■ **Exercise directions**
Filter the records below, keeping only lines with the string "JUSTICE".

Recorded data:
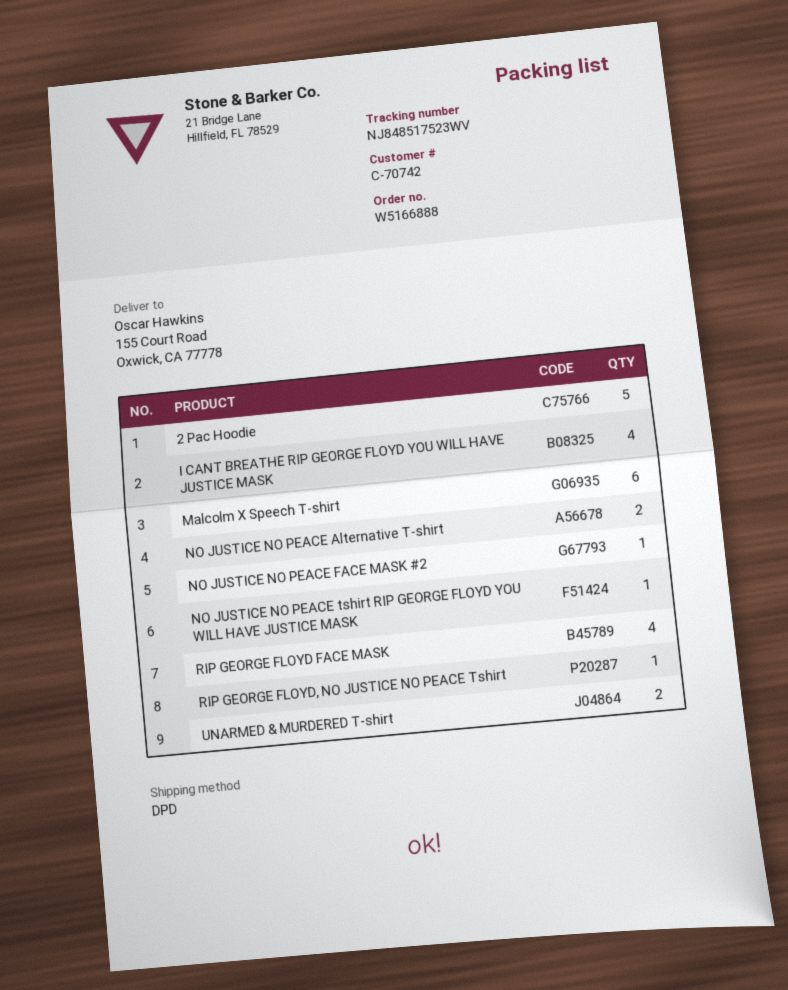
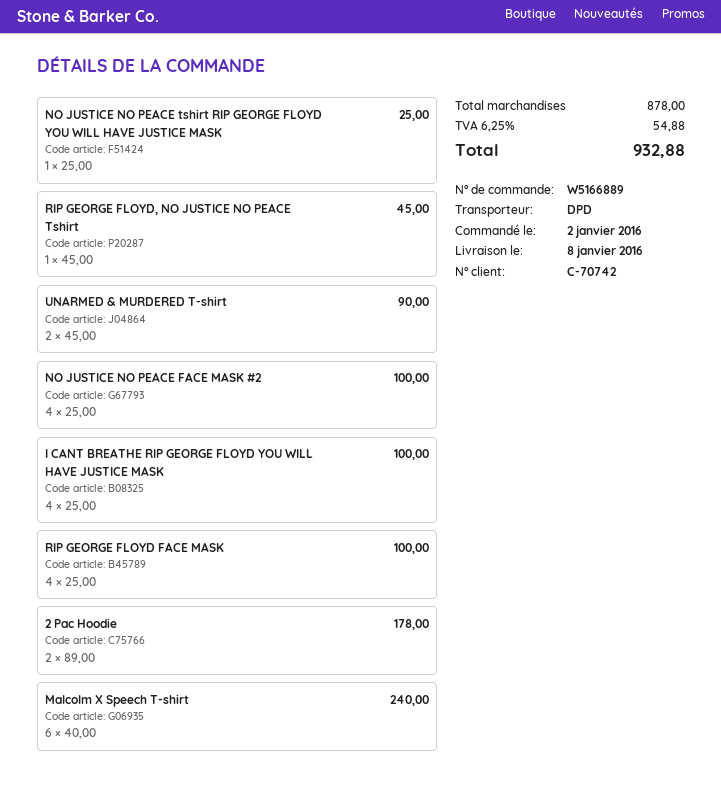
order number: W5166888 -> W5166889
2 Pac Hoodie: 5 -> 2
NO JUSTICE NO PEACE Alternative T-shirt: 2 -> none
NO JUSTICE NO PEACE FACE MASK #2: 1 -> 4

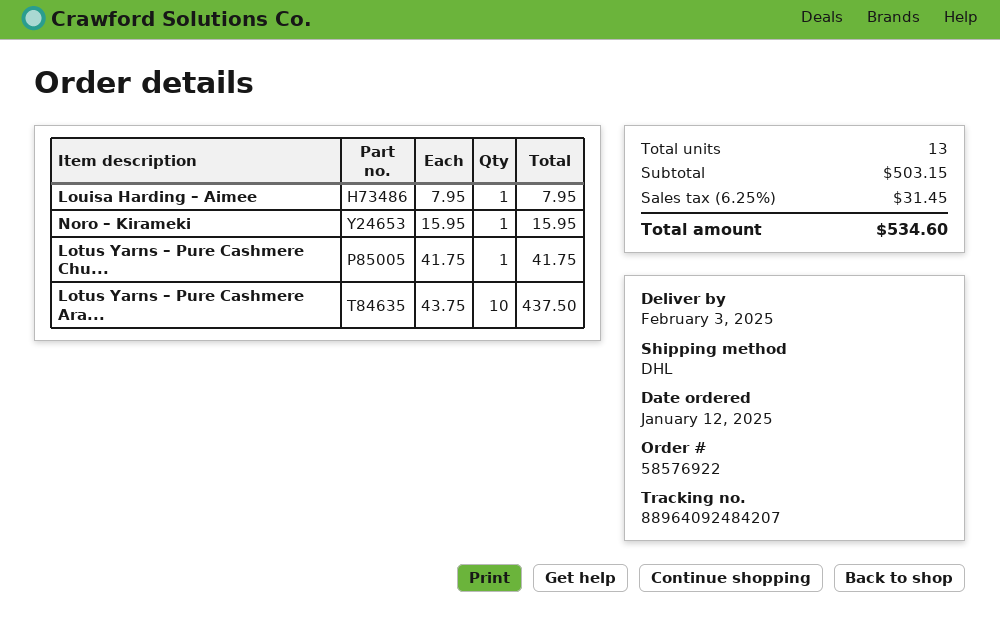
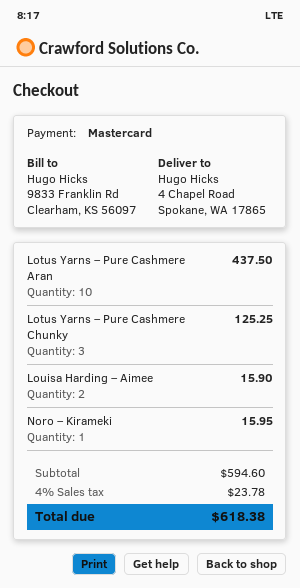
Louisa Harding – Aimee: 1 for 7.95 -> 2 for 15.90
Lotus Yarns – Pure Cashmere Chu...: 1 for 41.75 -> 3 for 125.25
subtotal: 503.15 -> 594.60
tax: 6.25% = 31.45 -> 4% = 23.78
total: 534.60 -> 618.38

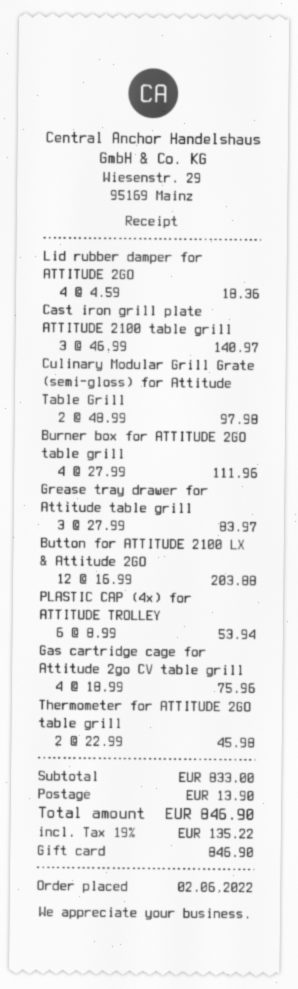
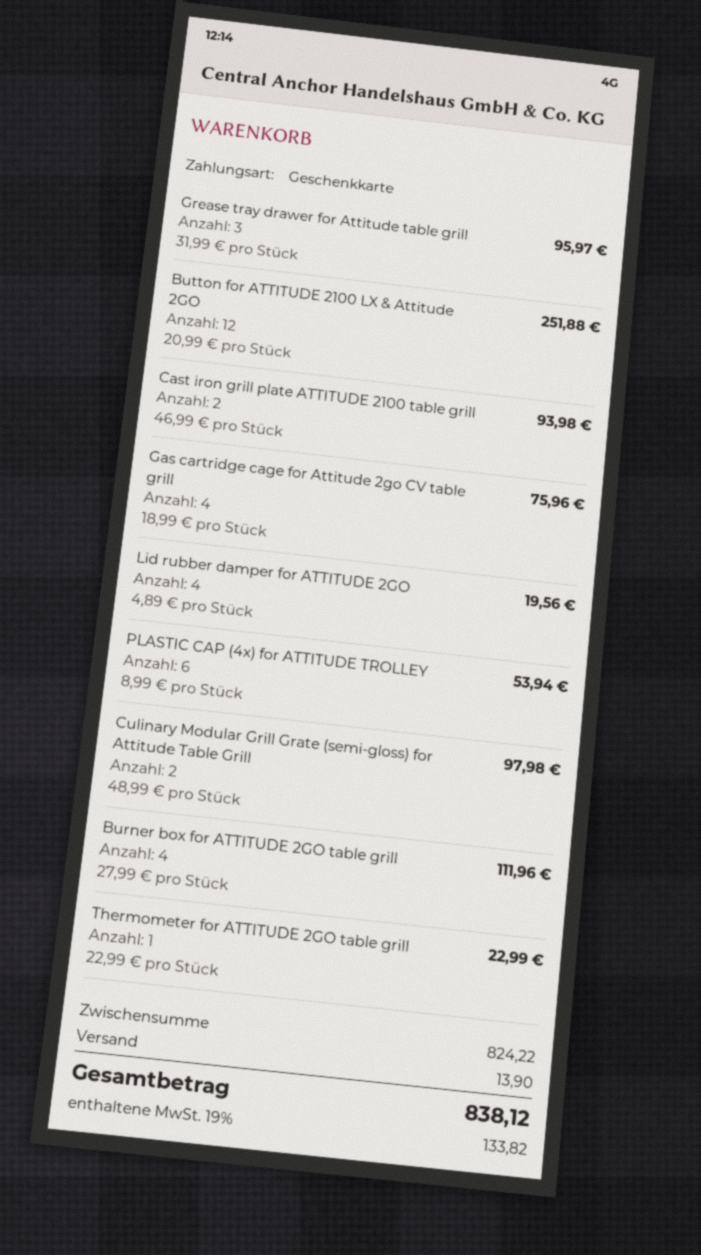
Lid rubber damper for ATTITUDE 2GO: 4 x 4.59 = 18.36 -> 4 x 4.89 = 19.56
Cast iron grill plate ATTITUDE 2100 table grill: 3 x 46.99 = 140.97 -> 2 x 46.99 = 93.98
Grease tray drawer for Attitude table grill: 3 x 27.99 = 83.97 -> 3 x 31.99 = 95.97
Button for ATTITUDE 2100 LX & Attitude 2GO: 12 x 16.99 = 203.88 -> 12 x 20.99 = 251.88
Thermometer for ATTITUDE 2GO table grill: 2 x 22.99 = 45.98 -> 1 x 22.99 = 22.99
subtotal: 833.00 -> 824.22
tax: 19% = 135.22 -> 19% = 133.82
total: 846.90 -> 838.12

■ **Response**
NO JUSTICE NO PEACE Alternative T-shirt: 2 -> none
NO JUSTICE NO PEACE FACE MASK #2: 1 -> 4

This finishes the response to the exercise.